The book can be used as textbook for a semester-long course on FDA for advanced undergraduate or MS statistics majors, as well as for MS and PhD students in other disciplines, including applied mathematics, environmental science, public health, medical research, geophysical sciences and economics. It can also be used for self-study and as a reference for researchers in those fields who wish to acquire solid understanding of FDA methodology and practical guidance for its implementation. Each chapter contains plentiful examples of relevant R code and theoretical and data analytic problems.
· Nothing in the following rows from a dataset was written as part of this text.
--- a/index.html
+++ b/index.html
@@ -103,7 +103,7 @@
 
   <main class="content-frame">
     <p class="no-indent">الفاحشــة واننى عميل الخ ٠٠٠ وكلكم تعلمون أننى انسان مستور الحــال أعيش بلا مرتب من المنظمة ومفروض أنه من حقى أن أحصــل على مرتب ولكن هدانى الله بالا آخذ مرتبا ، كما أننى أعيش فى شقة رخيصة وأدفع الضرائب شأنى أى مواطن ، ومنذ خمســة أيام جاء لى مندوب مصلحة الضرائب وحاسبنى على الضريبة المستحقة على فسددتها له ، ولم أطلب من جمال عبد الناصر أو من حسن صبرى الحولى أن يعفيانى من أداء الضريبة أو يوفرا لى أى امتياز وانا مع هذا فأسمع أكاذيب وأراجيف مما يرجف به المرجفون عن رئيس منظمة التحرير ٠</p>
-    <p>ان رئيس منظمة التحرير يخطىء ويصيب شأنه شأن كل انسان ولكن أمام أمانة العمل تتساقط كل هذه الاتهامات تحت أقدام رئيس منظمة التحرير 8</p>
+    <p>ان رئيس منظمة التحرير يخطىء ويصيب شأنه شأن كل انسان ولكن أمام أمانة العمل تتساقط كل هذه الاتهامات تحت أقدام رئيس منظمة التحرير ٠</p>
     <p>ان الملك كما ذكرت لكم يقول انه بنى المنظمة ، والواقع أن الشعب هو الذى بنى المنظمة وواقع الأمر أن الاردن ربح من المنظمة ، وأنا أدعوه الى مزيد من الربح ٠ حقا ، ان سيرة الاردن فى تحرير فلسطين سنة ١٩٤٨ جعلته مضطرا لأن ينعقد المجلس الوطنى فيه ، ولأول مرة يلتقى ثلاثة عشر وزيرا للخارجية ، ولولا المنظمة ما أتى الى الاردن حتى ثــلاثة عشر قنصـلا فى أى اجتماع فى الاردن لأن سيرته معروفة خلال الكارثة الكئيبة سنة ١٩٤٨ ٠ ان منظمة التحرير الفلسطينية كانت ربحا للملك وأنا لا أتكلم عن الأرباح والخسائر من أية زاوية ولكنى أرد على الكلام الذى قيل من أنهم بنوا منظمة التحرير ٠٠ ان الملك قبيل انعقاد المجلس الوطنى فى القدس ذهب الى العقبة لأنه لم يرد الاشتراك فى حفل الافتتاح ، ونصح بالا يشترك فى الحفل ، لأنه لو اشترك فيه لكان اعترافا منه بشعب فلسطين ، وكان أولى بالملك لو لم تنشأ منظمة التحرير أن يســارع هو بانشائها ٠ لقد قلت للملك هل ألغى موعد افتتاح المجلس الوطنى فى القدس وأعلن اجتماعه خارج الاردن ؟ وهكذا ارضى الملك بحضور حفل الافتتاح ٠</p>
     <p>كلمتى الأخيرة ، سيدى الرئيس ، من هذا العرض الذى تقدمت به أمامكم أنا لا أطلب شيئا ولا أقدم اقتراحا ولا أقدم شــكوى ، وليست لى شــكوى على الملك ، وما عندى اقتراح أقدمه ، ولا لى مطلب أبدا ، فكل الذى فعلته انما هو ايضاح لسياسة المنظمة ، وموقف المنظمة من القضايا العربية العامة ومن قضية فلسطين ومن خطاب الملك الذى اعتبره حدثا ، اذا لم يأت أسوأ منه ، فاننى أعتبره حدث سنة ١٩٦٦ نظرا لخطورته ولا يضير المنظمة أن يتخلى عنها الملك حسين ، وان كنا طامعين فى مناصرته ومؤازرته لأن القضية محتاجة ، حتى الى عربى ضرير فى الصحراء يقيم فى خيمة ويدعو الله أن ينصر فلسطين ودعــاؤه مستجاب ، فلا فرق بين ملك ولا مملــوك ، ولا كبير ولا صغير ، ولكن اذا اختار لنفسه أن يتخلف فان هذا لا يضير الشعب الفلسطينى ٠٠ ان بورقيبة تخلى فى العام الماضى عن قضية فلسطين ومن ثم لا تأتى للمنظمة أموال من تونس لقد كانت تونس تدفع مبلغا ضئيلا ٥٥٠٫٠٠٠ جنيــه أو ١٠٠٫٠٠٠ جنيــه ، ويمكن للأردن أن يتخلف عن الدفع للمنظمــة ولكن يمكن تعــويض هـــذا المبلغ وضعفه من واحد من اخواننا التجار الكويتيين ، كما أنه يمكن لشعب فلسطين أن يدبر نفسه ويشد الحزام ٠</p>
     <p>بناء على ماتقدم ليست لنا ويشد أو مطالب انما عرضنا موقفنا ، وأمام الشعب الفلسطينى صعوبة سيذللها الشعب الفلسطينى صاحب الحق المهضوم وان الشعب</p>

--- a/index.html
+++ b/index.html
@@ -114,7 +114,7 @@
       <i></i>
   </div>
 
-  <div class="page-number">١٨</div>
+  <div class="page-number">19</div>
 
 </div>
The material of the book can be roughly divided into four parts of approximately equal length: 1) basic concepts and techniques of FDA, 2) functional regression models, 3) sparse and dependent functional data, and 4) introduction to the Hilbert space framework of FDA. The book assumes advanced undergraduate background in calculus, linear algebra, distributional probability theory, foundations of statistical inference, and some familiarity with R programming. Other required statistics background is provided in scalar settings before the related functional concepts are developed. Most chapters end with references to more advanced research for those who wish to gain a more in-depth understanding of a specific topic.